Oh absolutely on both counts! If I'd been watching the show back in the day as a younger lesbian I might have been more pissy about the FtB but watching it as a 40-something, keeping in mind the restrictions and censorship of the time, I found it charming. Hell, it's charming anyway - one of the most romantic moments in the entire series. Tara's "Oh, yes" before she blows out the candle? I'm in tears.

And Marti is a superb writer of dialogue - the morning after scene in Wrecked is one of my favorite examples. She really doesn't get enough credit for that. I don't think Joss, for all the praise he gets, has the same touch in that department. He's good with the big and showy, not so good with the small and intimate (with exceptions of course.)

I actually saw someone at the AV Club threads for btvs claim that compared to her relationship to Oz, Willow and Tara had a "chaste" relationship in S4. I'm sorry? WTH did they think they did after Tara blew out the candle, play checkers in the dark? How anyone can watch NMR and WAY and call their relationship "chaste" - does not get subtext and symbolism.

Date: 2013-09-07 01:57 pm (UTC)
From: [identity profile] itsnotmymind.livejournal.com
I actually saw someone at the AV Club threads for btvs claim that compared to her relationship to Oz, Willow and Tara had a "chaste" relationship in S4. I'm sorry? WTH did they think they did after Tara blew out the candle, play checkers in the dark? How anyone can watch NMR and WAY and call their relationship "chaste" - does not get subtext and symbolism.
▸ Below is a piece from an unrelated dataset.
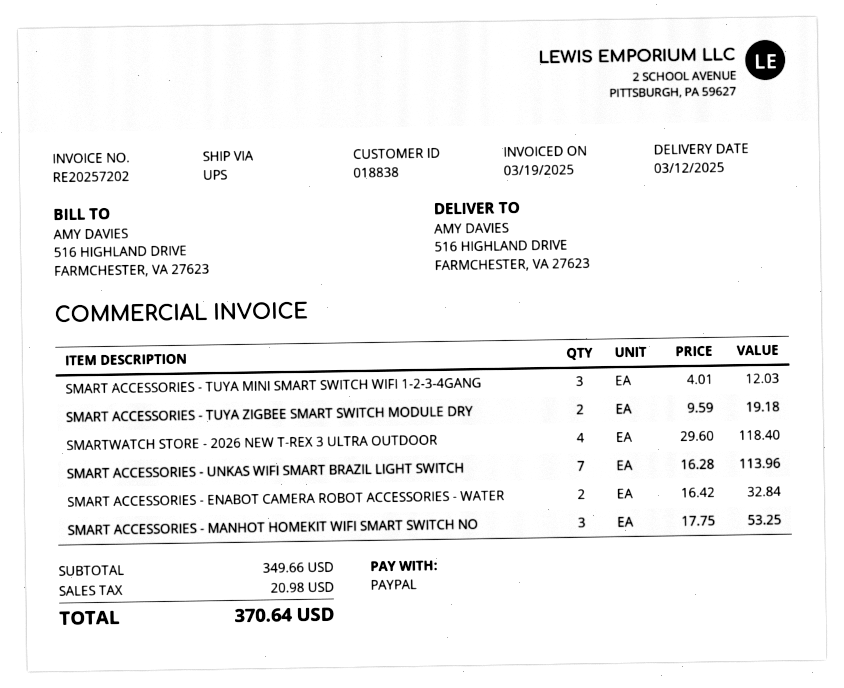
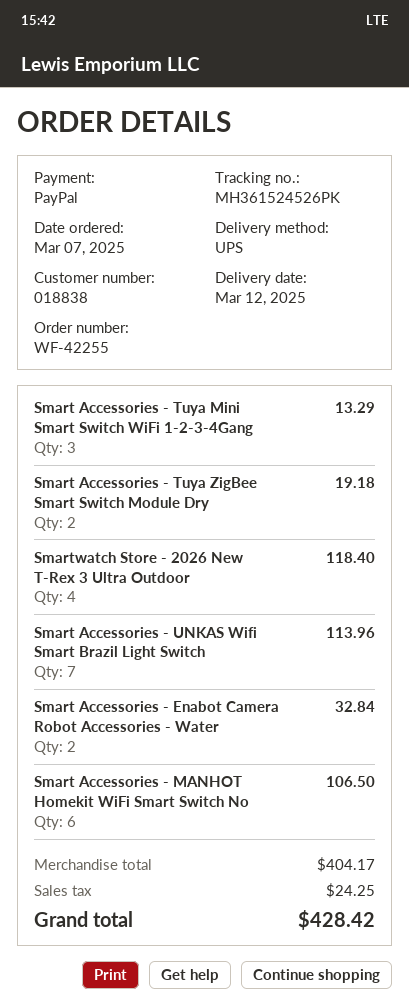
SMART ACCESSORIES - TUYA MINI SMART SWITCH WIFI 1-2-3-4GANG: 3 for 12.03 -> 3 for 13.29
SMART ACCESSORIES - MANHOT HOMEKIT WIFI SMART SWITCH NO: 3 for 53.25 -> 6 for 106.50
subtotal: 349.66 -> 404.17
tax: 20.98 -> 24.25
total: 370.64 -> 428.42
That's an interesting interpretation. I guess because the sex with Oz was more explicit and less implied, but that still seems a strange way of looking at it. As you say, the subtext is pretty clear.
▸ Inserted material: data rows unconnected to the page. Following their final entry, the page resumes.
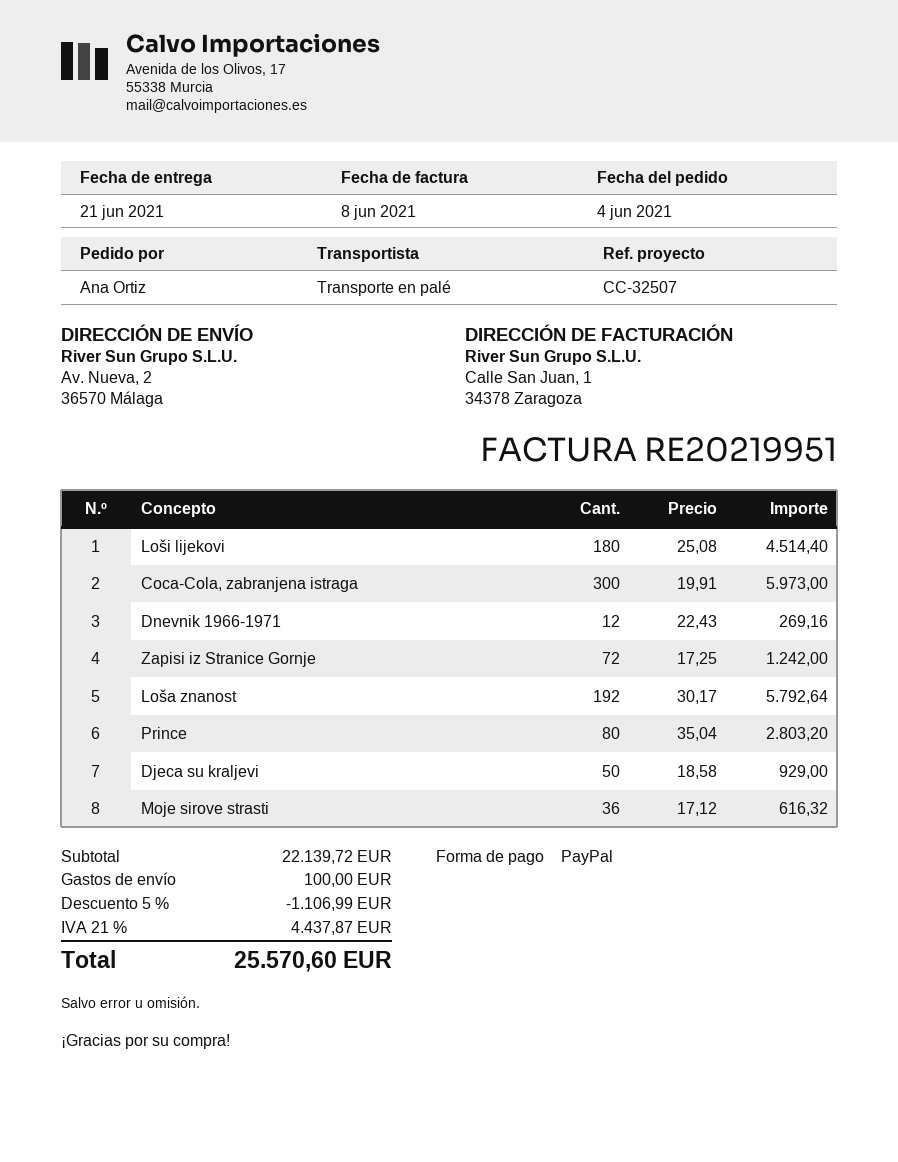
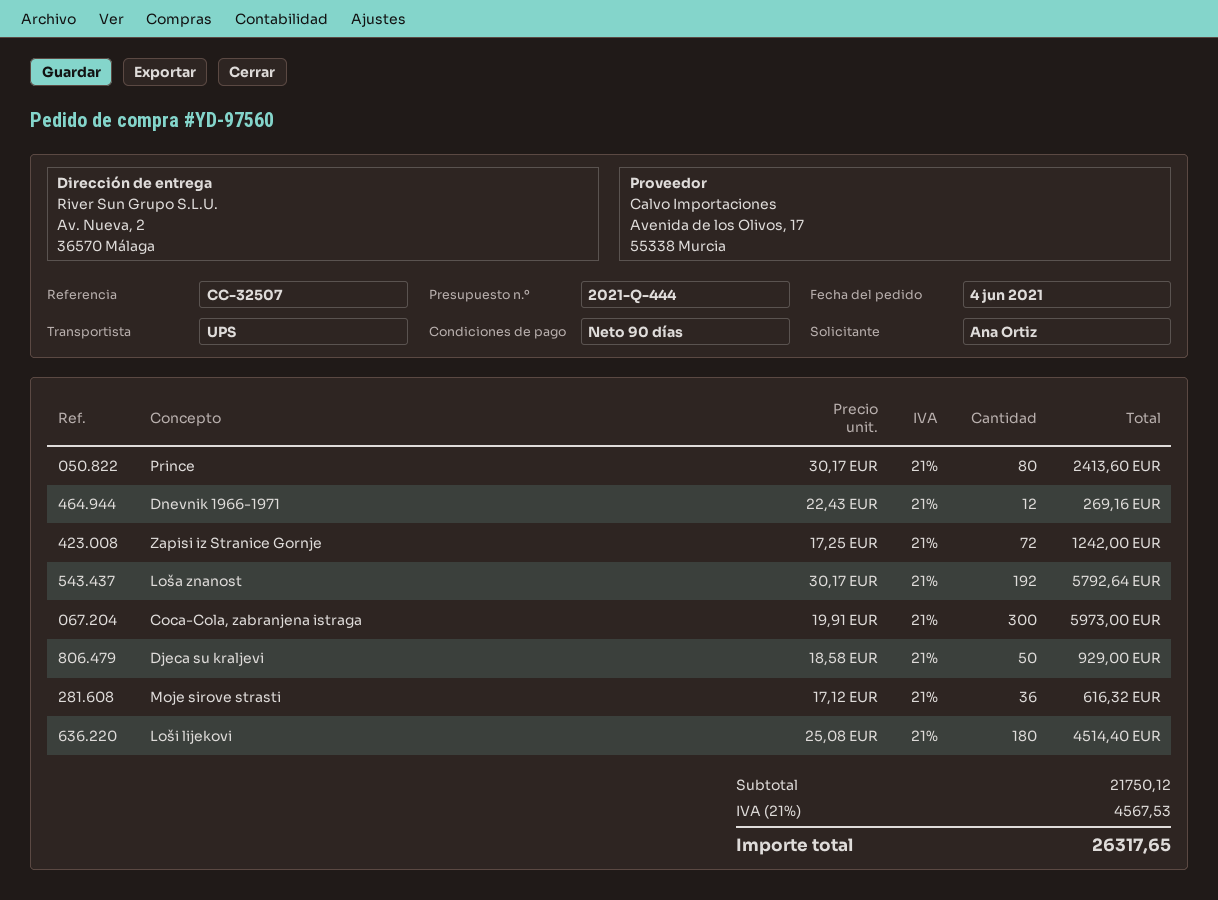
shipping method: pallet freight -> UPS
Prince: 80 x 35.04 = 2803.20 -> 80 x 30.17 = 2413.60
subtotal: 22139.72 -> 21750.12
discount: 5% = 1106.99 -> none
shipping: 100.00 -> none
tax: 21% = 4437.87 -> 21% = 4567.53
total: 25570.60 -> 26317.65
Date: 2013-09-07 04:31 pm (UTC)
From: [identity profile] red-satin-doll.livejournal.com
Then again I was in a women's film studies workshop in college watching a key scene from Fried Green Tomatoes (where Izzy repeats a key passage from the book of Ruth to her beloved Ruthie, and they are staring longingly into each other's eyes) and several mature, extremely intelligent (heterosexual) women DID. NOT. GET IT. At all. They thought it was just a scene about "friendship". So maybe one has to be really hip to the cues?

But, still...some people just are not paying attention, is all I can figure. W/T are explicitly paralled with Buffy/Riley that entire season. (I rather prefer Tara as Willow's partner anyway. Oz was cute but there was something of a brother/sister vibe to the pairing IMO.)
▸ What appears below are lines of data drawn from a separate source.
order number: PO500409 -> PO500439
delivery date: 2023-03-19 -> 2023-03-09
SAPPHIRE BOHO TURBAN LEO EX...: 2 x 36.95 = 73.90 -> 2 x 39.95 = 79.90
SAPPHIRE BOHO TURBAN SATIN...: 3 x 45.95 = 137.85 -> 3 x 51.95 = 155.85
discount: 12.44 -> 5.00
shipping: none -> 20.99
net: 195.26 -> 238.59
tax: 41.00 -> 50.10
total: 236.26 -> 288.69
Date: 2013-09-07 01:54 pm (UTC)
From: [identity profile] itsnotmymind.livejournal.com
It has a great ending.

Date: 2013-09-07 04:35 pm (UTC)
From: [identity profile] red-satin-doll.livejournal.com
Nifty choice - I was expecting dopplegangerland because that's what EVERYONE says. (I think it's a good episode but I don't understand the massive amounts of love for it.)

And, as someone online once pointed out, it's about the only time that Willow doesn't try to fix things with magic when faced with a dilemma like this.

At least from S4 onward - and I don't think I was even aware of it. Nice catch by said someone.

Date: 2013-09-08 02:02 pm (UTC)
From: [identity profile] itsnotmymind.livejournal.com
Nifty choice - I was expecting dopplegangerland because that's what EVERYONE says. (I think it's a good episode but I don't understand the massive amounts of love for it.)

I liked "Dopplegangerland", but I love "New Moon Rising".

At least from S4 onward

She also tries to use magic to fix her feelings for Xander in S3, although she doesn't try to use magic to get Oz after he finds out.

Date: 2013-09-08 06:59 pm (UTC)
From: [identity profile] red-satin-doll.livejournal.com
I had forgotten about her using magic in S3, although I remember Xander using magic in BBB in S2. which reminds me that the way things went re: Dark Willow seem foreshadowed and inevitable from the beginning (once you've seen the whole series) but really weren't; Joss had been undecided if he wanted Xander or Willow to "turn gay", and Xander could have easily have been the one to turn "dark" - I'd say he has a much darker (and sometimes nastier) streak to his personality than Willow; but he's also far less repressed about it than she is.

Of course I haven't rewatched any of S3 since the first watch, except for Dirty Girls, bits of Graduation Day, Earshot and The Wish. (Which I absolutely adore.)